Chap. 42. (36.)—An Animal Found in Fire—The Pyrallis or Pyrausta.
That element, also, which is so destructive to matter, produces certain animals; for in the copper-smelting furnaces of Cyprus, in the very midst of the fire, there is to be seen flying about a four-footed animal with wings, the size of a large fly: this creature is called the “pyrallis,” and by some the “pyrausta.” So long as it remains in the fire it will live, but if it comes out and flies a little distance from it, it will instantly die.

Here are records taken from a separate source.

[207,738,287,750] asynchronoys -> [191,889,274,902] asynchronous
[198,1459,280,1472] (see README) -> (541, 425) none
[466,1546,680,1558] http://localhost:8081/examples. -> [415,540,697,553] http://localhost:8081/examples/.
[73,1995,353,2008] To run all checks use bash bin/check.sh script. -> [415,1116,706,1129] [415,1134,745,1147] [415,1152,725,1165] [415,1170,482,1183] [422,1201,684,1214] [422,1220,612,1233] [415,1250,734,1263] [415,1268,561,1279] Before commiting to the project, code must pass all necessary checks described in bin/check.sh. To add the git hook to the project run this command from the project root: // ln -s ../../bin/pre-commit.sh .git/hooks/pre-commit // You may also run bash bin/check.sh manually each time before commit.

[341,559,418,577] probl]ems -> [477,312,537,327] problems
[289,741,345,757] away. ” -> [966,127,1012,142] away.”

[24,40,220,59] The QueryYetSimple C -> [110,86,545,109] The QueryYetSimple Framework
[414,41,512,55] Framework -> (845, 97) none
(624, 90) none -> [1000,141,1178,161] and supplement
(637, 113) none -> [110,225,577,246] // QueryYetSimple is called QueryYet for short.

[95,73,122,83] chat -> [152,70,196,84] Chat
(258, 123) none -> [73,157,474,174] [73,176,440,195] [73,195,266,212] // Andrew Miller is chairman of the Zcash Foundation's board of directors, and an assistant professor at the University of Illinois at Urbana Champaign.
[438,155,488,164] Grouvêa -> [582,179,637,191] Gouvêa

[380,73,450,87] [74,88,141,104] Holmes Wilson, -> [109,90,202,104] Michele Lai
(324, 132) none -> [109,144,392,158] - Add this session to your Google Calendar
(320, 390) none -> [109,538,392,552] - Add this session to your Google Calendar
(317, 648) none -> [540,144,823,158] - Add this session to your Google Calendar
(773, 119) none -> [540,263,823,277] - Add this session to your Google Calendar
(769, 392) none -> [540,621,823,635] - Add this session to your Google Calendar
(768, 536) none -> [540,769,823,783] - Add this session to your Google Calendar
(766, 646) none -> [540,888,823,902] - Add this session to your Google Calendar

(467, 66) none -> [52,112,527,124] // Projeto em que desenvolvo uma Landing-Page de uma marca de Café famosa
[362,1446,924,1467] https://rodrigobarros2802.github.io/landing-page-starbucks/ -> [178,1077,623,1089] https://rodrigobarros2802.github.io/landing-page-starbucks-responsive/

Chap. 43.—The Animal Called Hemerobion.
The Hypanis, a river of Pontus, brings down in its waters, about the time of the summer solstice, small membranous particles, like a grape-stone in appearance; from which there issues an animal [Cuvier thinks that he alludes to a variety of the ephemera or the phryganea of Linnæus, the case-wing flies, many of which are particularly short-lived. These are by no means peculiar to the river Bog or Hypanis.] with four legs and with wings, similar to the one just mentioned. It does not, however, live more than a single day, from which circumstance it has obtained the name of “hemerobion.” [“Living for a day.”] The life of other insects of a similar nature is regulated from its beginning to its end by multiples of seven. Thrice seven days is the duration of the life of the gnat and of the maggot, while those that are viviparous live four times seven days, and their various changes and transformations take place in periods of three or four days. The other insects of this kind that are winged, generally die in the autumn, the gad-fly becoming quite blind [They only appear to be so, from the peculiar streaks on the eyes. Linnæus has hence called one variety, the Tabanus cæcutiens.] even before it dies. Flies which have been drowned in water, if they are covered with ashes, [Or with pounded chalk or whitening. Ælian adds, “if they are placed in the sun,” which appears necessary for the full success of the experiment. Life appears to be suspended in such cases for a period of surprising length.] will return to life.